Of course I like Rush. I adore them. They’re my all time favorite band. But my veneration goes beyond the music. The canadian trio finely displays personality, sense of humor and, last but not least, great vitality and youthfulness. In fact, I think that this is what has allowed the band to maintain an impeccable career through thirty years.
To celebrate this milestone, they’ve produced this EP that features covers of their youth idols. After Neil Peart’s personal tragedies, it was less than an entelechy to think that the band would recover in the way they’ve done. In less than two years the band has managed to release a new studio album (“Vapor Trails”, 2002), the triple live CD and overwhelming double DVD “Rush In Rio” (2003), and now, this “Feedback”.
The sound on the EP is quite close to that on their last studio album; in other words: raw sound, almost without noticeable finishing touches or overdubs; you would say it was recorded live. Lee’s vocals sound great; no comment about the bass.
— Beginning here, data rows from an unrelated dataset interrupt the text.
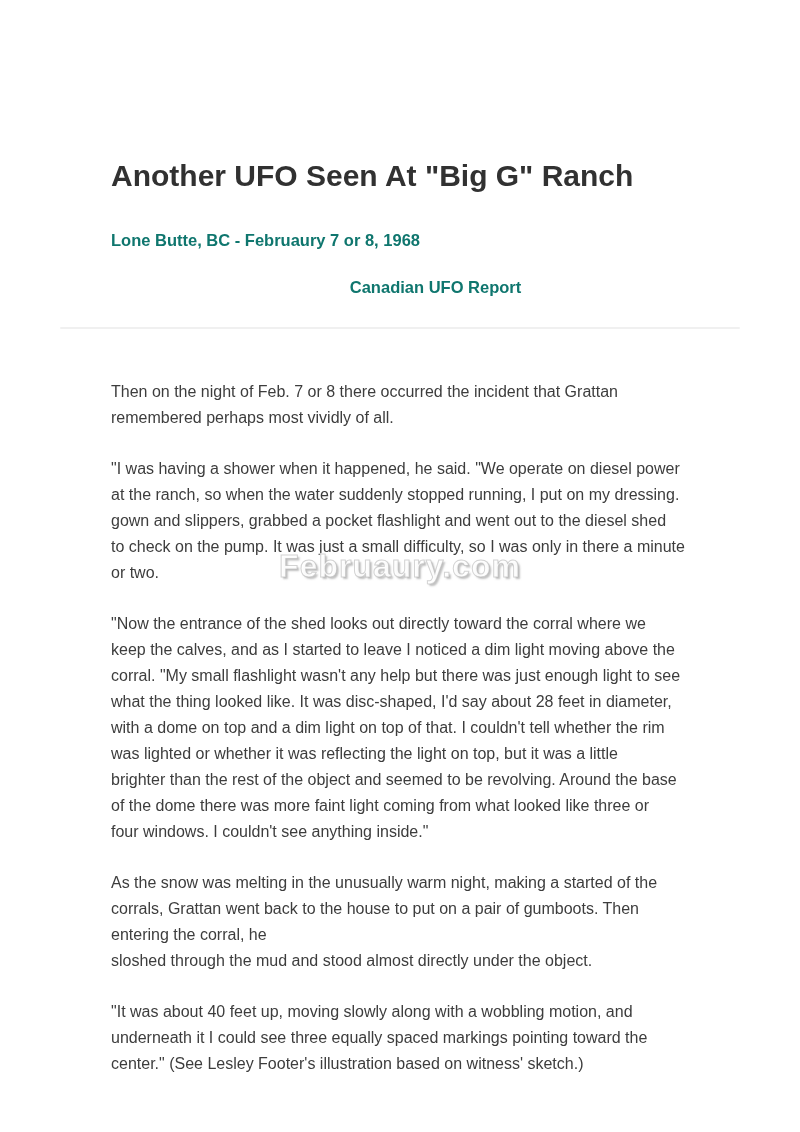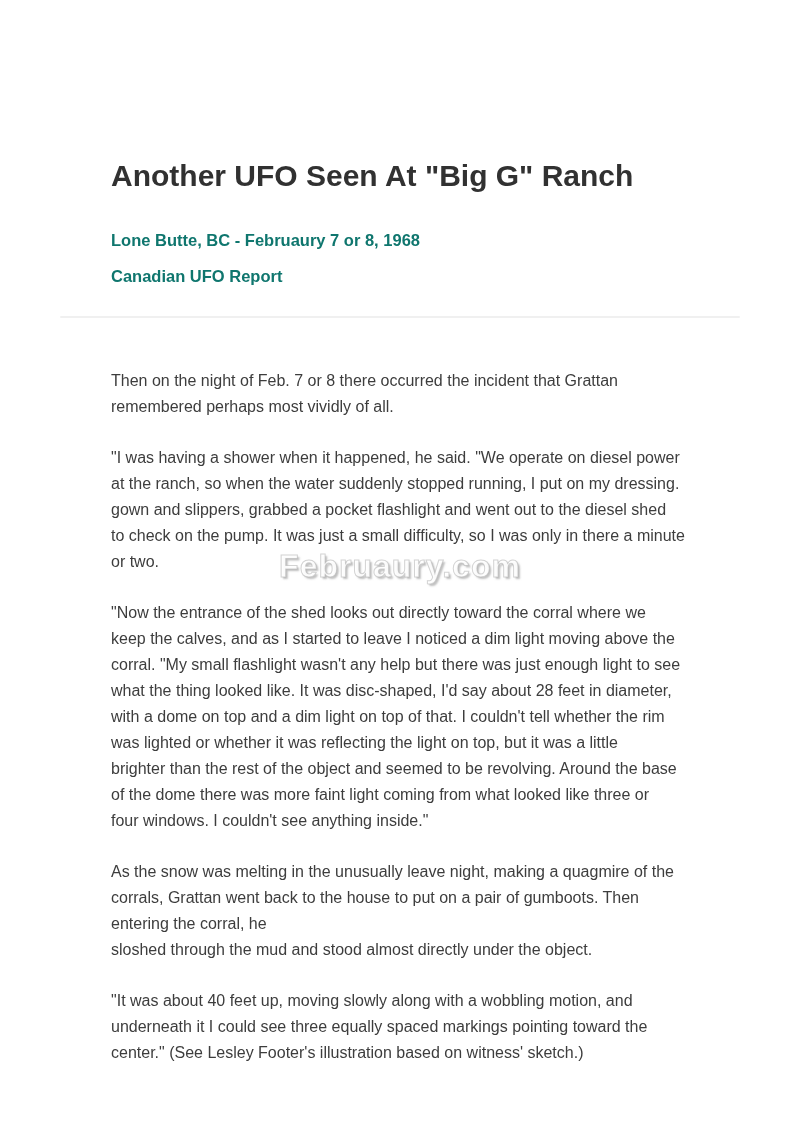--- a/index.html
+++ b/index.html
@@ -27,7 +27,7 @@
     color: #0f766e;
   }
   .subtitle-location { margin-top: 35px; }
-  .subtitle-source { margin-top: 14px; }
+  .subtitle-source { margin-top: 25px; text-align: center; }
   .divider {
     height: 2px;
     width: 680px;

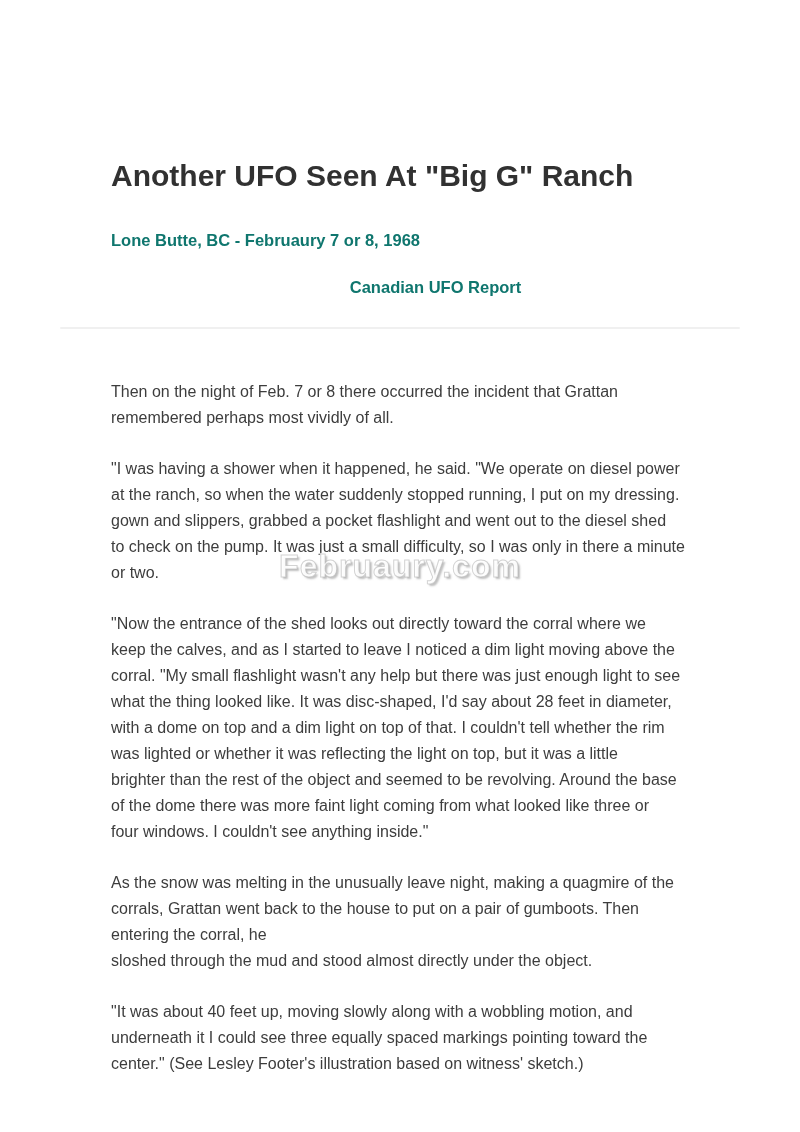--- a/index.html
+++ b/index.html
@@ -85,7 +85,7 @@
 brighter than the rest of the object and seemed to be revolving. Around the base
 of the dome there was more faint light coming from what looked like three or
 four windows. I couldn't see anything inside."</p>
-      <p class="paragraph">As the snow was melting in the unusually leave night, making a quagmire of the
+      <p class="paragraph">As the snow was melting in the unusually warm night, making a started of the
 corrals, Grattan went back to the house to put on a pair of gumboots. Then
 entering the corral, he
 sloshed through the mud and stood almost directly under the object.</p>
Peart goes on displaying his new approach on drumming, less technical and/or cerebral to the detriment of a more vigorous and organic performance, giving the songs a tremendous impulse. About Lifeson, guitar solos have almost disappeared from his style-book, as he’s more into dense textures and electrifying riffs.
The covers are overall excellent, perfectly adapted to the band’s style and resources. Particularly, I would mention songs like “Summertime Blues”, original from Eddie Cochran although the band takes Blue Cheer’s version as a reference, spicing it with some allusions to Jimmy Hendrix and a few own trademarks. “The Seeker” from The Who, undoubtedly one of the band’s most evident influences (Neil Peart has always mentioned Keith Moon as one of his greatest inspirations), is another of the best covers of the EP, curiously faithful to the original but, at the same time, sounding very Rush.
Along with “Summertime Blues”, probably the best track on the CD is “Crossroads”, a great blues by the legendary Robert Johnson, even though the guys quote Cream’s version as the main reference. Anyway, this powerful blues-rock should be irreplaceable in the band’s live repertoire.
The rest of the Ep is made up of covers that, despite being reasonably good, sound quite close to the originals and lack of Rush’s strong personality; at best, “Heart Full Of Soul” shows a pleasing retro sound; “Seven And Seven Is” also sounds very 60’s, and benefits from Peart’s strong work on drums. “For What It’s Worth” and “Shapes Of Things” are less remarkable, nice pop songs that, if not stand out, offer the most relaxed side of this revered trio.
“Feedback” is a gift for the fans in the band’s 30th anniversary, and a great excuse for them to hit the road and, finally, return to Europe. Thanks.